The players eventually calmed down enough to get the kick-off teams on the field, and the rest of the game was anti-climactic.  After the obligatory delay-of-the-game penalty, the Clearview kicker squibbed the ball on the ground, and a Greyhound picked it up on the twenty yard line.  He ran to the left, avoided a couple of tacklers, circled back to the right, and then was overrun by half the Clearview team as time expired.
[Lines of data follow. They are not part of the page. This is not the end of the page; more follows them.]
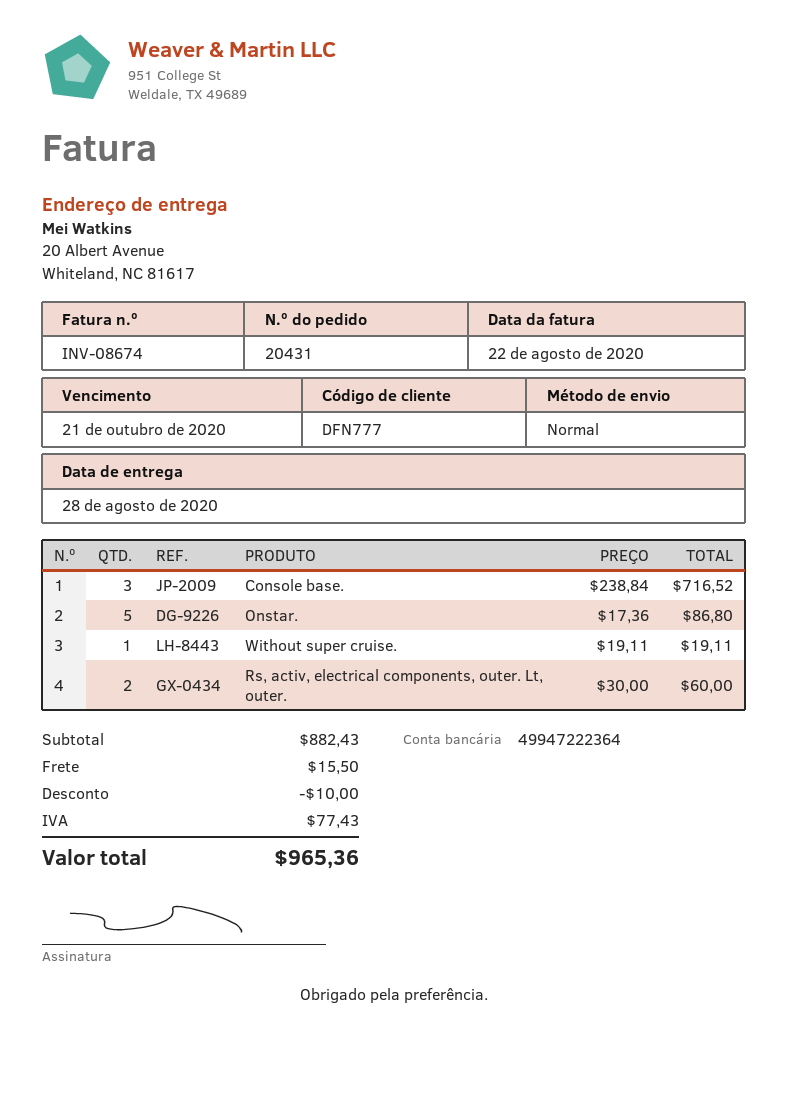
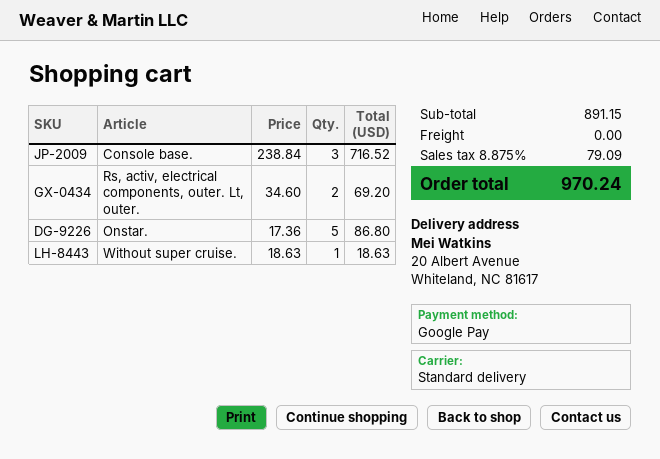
Without super cruise.: 1 x 19.11 = 19.11 -> 1 x 18.63 = 18.63
Rs, activ, electrical components, outer. Lt, outer.: 2 x 30.00 = 60.00 -> 2 x 34.60 = 69.20
subtotal: 882.43 -> 891.15
discount: 10.00 -> none
shipping: 15.50 -> 0.00
tax: 77.43 -> 79.09
total: 965.36 -> 970.24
Yet another giddy celebration began, but Rhodes didn’t feel like stopping this one.  If the goalpost was pulled down, the school district would just have to buy a new one.  What Rhodes was worried about now was the victory celebrations that were sure to ensue.  He was afraid that it was going to be a long night.

 

R
hodes could remember a time when the Clearview business district would have been humming on the Saturday morning after a game, but that had been a long time ago, before Wal-Mart had built on the outskirts of town. 

Now most of the downtown businesses were quiet, most of them practically deserted.  The only real signs of life were outside the stores, where the Clearview cheerleaders were busy washing the windows, replacing the spirit slogans that had been painted the week before with new ones.

One they hadn’t gotten to yet showed some kind of dog, which Rhodes supposed represented the Garton mascot, impaled on a spit above a roaring fire.  Under the fire the words “Grill the Greyhounds” were painted in blue and gold.  It wasn’t going to be easy to top that one.